Find the line with "10 x 10 Event" in the listing below. Write it out exactly, along with every later line up to the final one.

..........

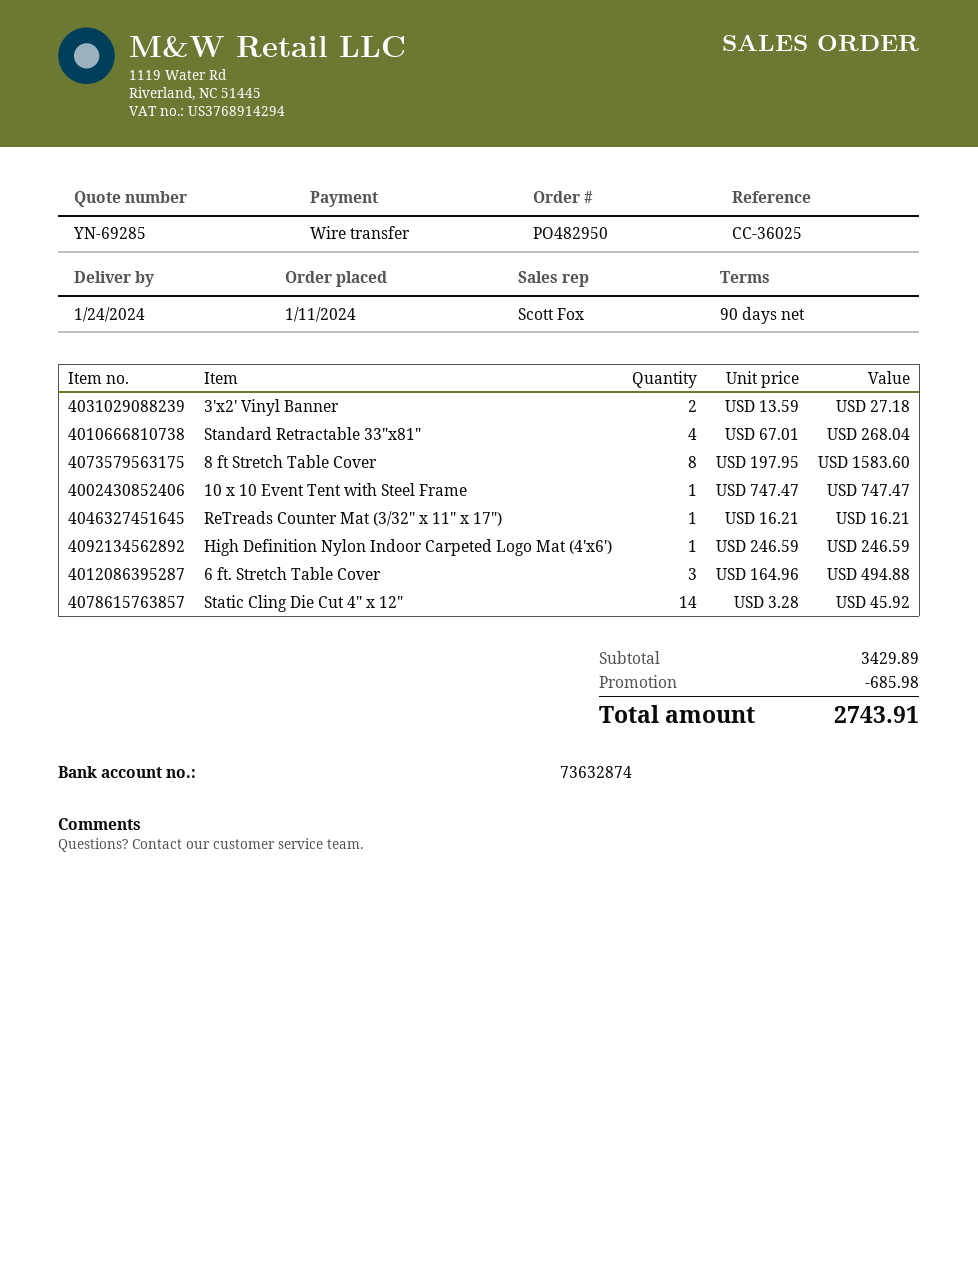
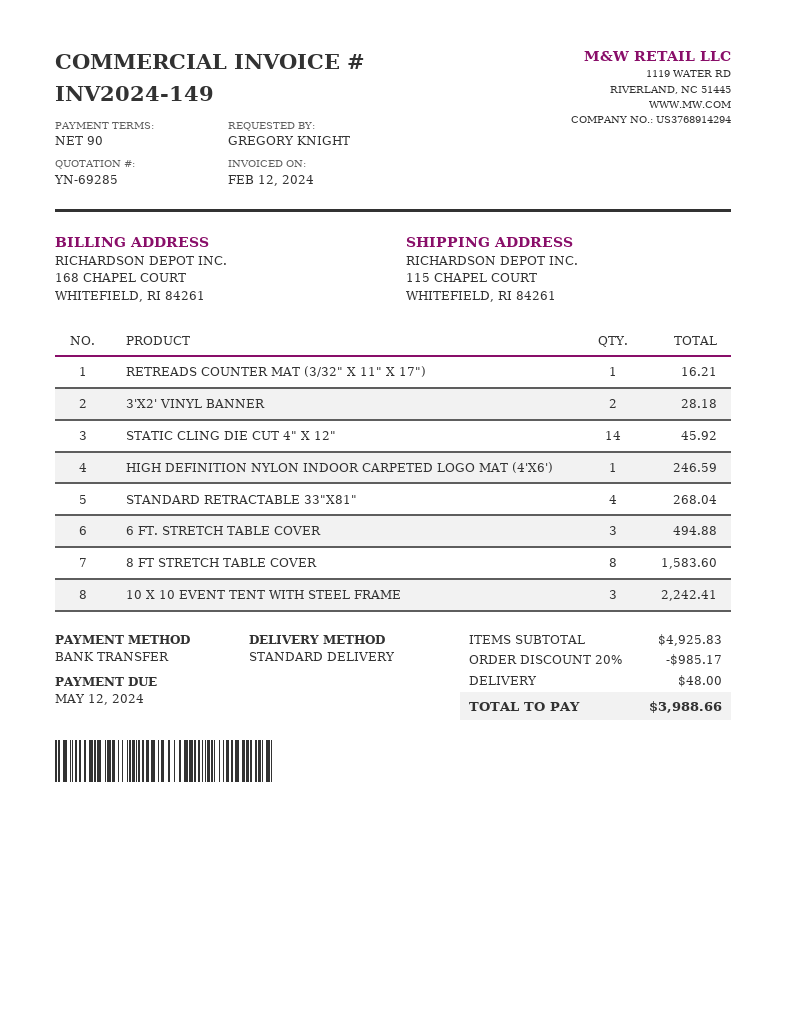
3'x2' Vinyl Banner: 2 for 27.18 -> 2 for 28.18
10 x 10 Event Tent with Steel Frame: 1 for 747.47 -> 3 for 2242.41
subtotal: 3429.89 -> 4925.83
discount: 685.98 -> 985.17
shipping: none -> 48.00
total: 2743.91 -> 3988.66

..........

§ Reply to the task:
10 x 10 Event Tent with Steel Frame: 1 for 747.47 -> 3 for 2242.41
subtotal: 3429.89 -> 4925.83
discount: 685.98 -> 985.17
shipping: none -> 48.00
total: 2743.91 -> 3988.66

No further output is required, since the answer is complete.